Groupby Node can help you with the unique count. So Don’t breathe will be counted as 1, Don’t breathe 2020 will be counted as 1 in that case.
Do not do this count after doing the inner join as the ones which are not getting matched will get removed from the result.
Take this as a separate chain.

TS22 · September 22, 2022, 12:26pm

But this will also count Don’t Breathe, Don’t Breathe 2020, and Don’t Breathe & as 3 unique values when it should be just one movie.

r_jain · September 22, 2022, 12:46pm

In that case you would need to write a regular expression to make them into same field.
But that will also just work for one type.
In the case that there are 2-3 different movie names which again have similar issue it won’t be possible.

If you only have one movie that is Don’t breathe… you can count the letters and similarily do the same length extraction in your file 2.

If its Don’t 2 breathe, it won’t work
If its Don’t breath also it won’t work.

Your goal is somewhat between fuzzy match and count of movie name by changing the erroneous name to its correct name.
This change needs to follow a pattern or you won’t be able to do this according to me.
Rest i think the other community members may have a better solution for this.

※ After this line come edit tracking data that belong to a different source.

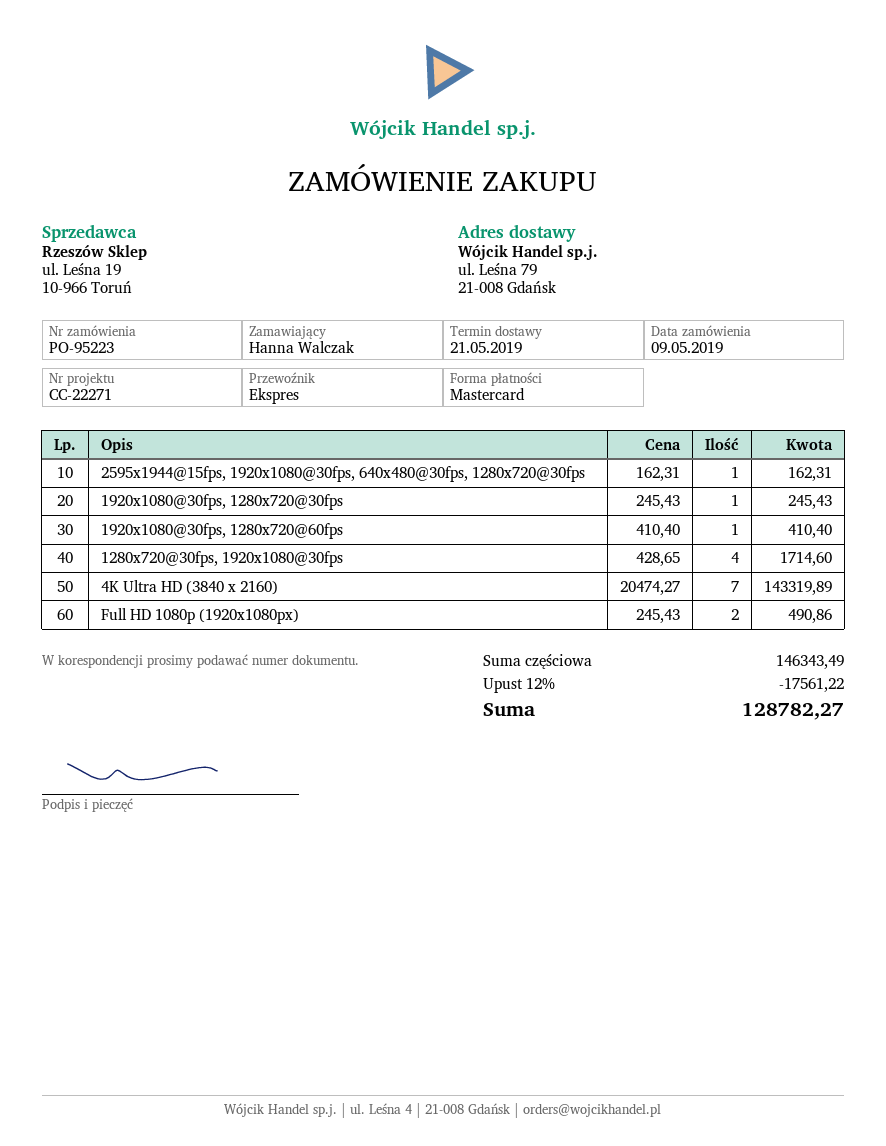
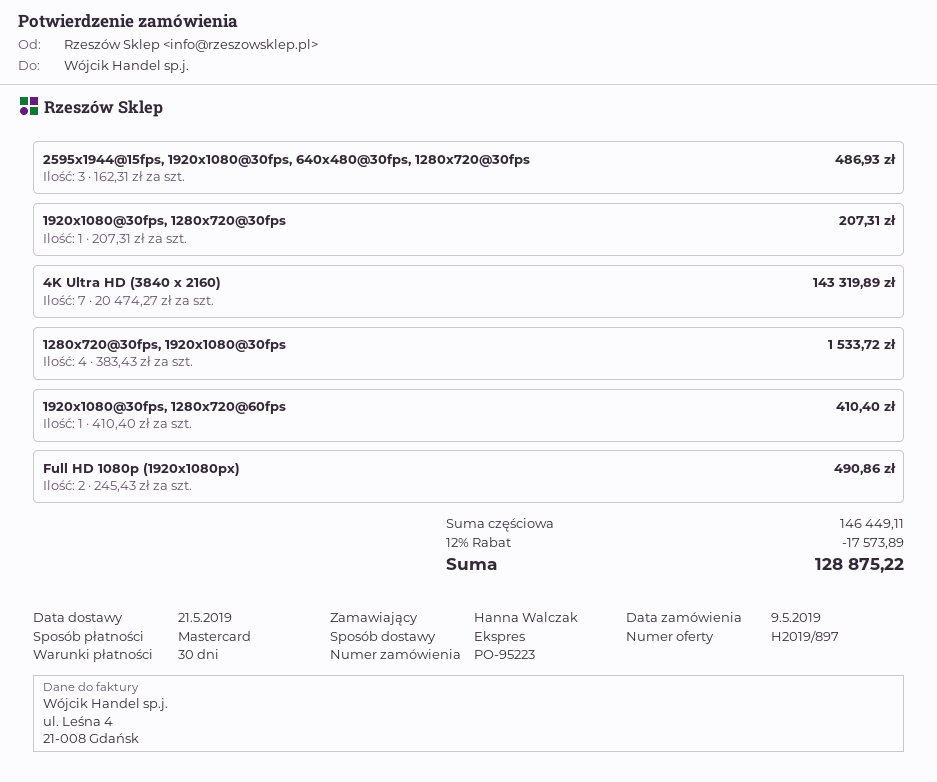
2595x1944@15fps, 1920x1080@30fps, 640x480@30fps, 1280x720@30fps: 1 x 162.31 = 162.31 -> 3 x 162.31 = 486.93
1920x1080@30fps, 1280x720@30fps: 1 x 245.43 = 245.43 -> 1 x 207.31 = 207.31
1280x720@30fps, 1920x1080@30fps: 4 x 428.65 = 1714.60 -> 4 x 383.43 = 1533.72
subtotal: 146343.49 -> 146449.11
discount: 12% = 17561.22 -> 12% = 17573.89
total: 128782.27 -> 128875.22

TS22 · September 22, 2022, 1:09pm

Thank you. I will be much easier to clean the movie names using Excel first since I have almost 5000 rows and atleast 30 unmatched movie names. I tried the String Replacer(dictionary). That didn’t work either or maybe I didn’t do it correctly.

r_jain · September 22, 2022, 1:30pm

You can maintain a dictionary but again that is a tedious thing.
You have to like make a fuzzy logic first on the first join to create that dictionary

so you get like 3 rows

Don’t Breathe Don’t breathe 2020
Don’t Breathe Don’t breathe &
Don’t Breathe Dont Breathe

Then you can match this back again with the original data set to get the accurate count.

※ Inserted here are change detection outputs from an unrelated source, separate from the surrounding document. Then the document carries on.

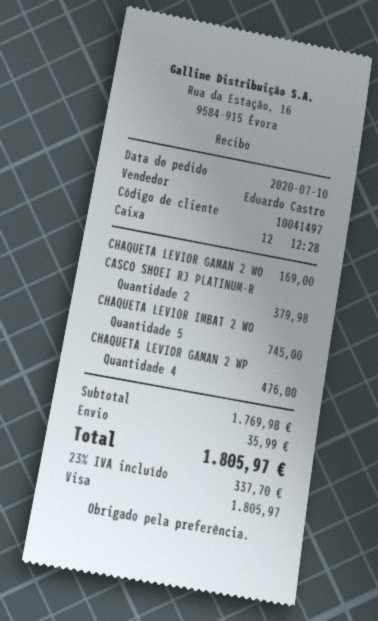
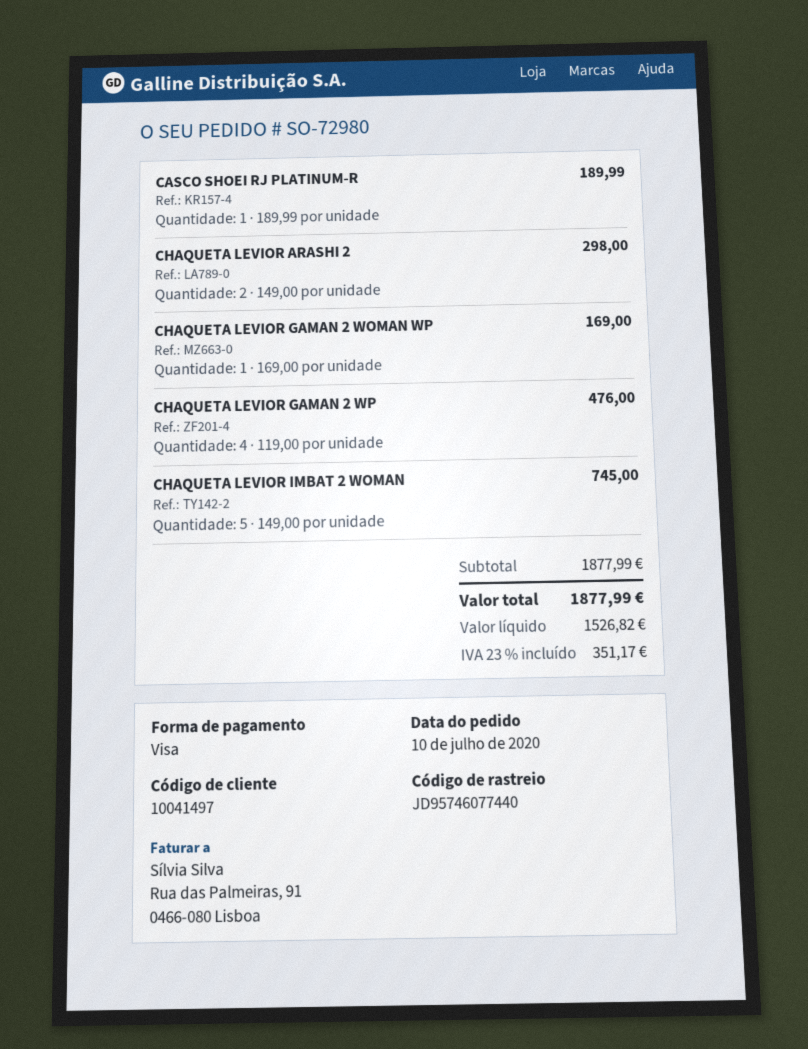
CASCO SHOEI RJ PLATINUM-R: 2 for 379.98 -> 1 for 189.99
CHAQUETA LEVIOR ARASHI 2: none -> 2 for 298.00
subtotal: 1769.98 -> 1877.99
shipping: 35.99 -> none
tax: 23% = 337.70 -> 23% = 351.17
total: 1805.97 -> 1877.99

TS22 · September 22, 2022, 2:23pm

I agree. Maybe this is not just what one of the tasks for KNIME. What so you think about String Matcher Nodes? I can’t find it but the forum mentioned it.

Daniel_Weikert · September 22, 2022, 3:24pm

You can try string similarity node for fuzzy matching your data
br

TS22 · September 22, 2022, 3:57pm

Is it called String Similarity Node because I do not see it. What do you do mean by fuzzy matching? Will it replace the incorrect ones?

Daniel_Weikert · September 22, 2022, 4:17pm

Yes the node is called that way and it can match values which are similar based on string distance (e.g. slightly misspelled words)
br

system · December 21, 2022, 4:18pm

This topic was automatically closed 90 days after the last reply. New replies are no longer allowed.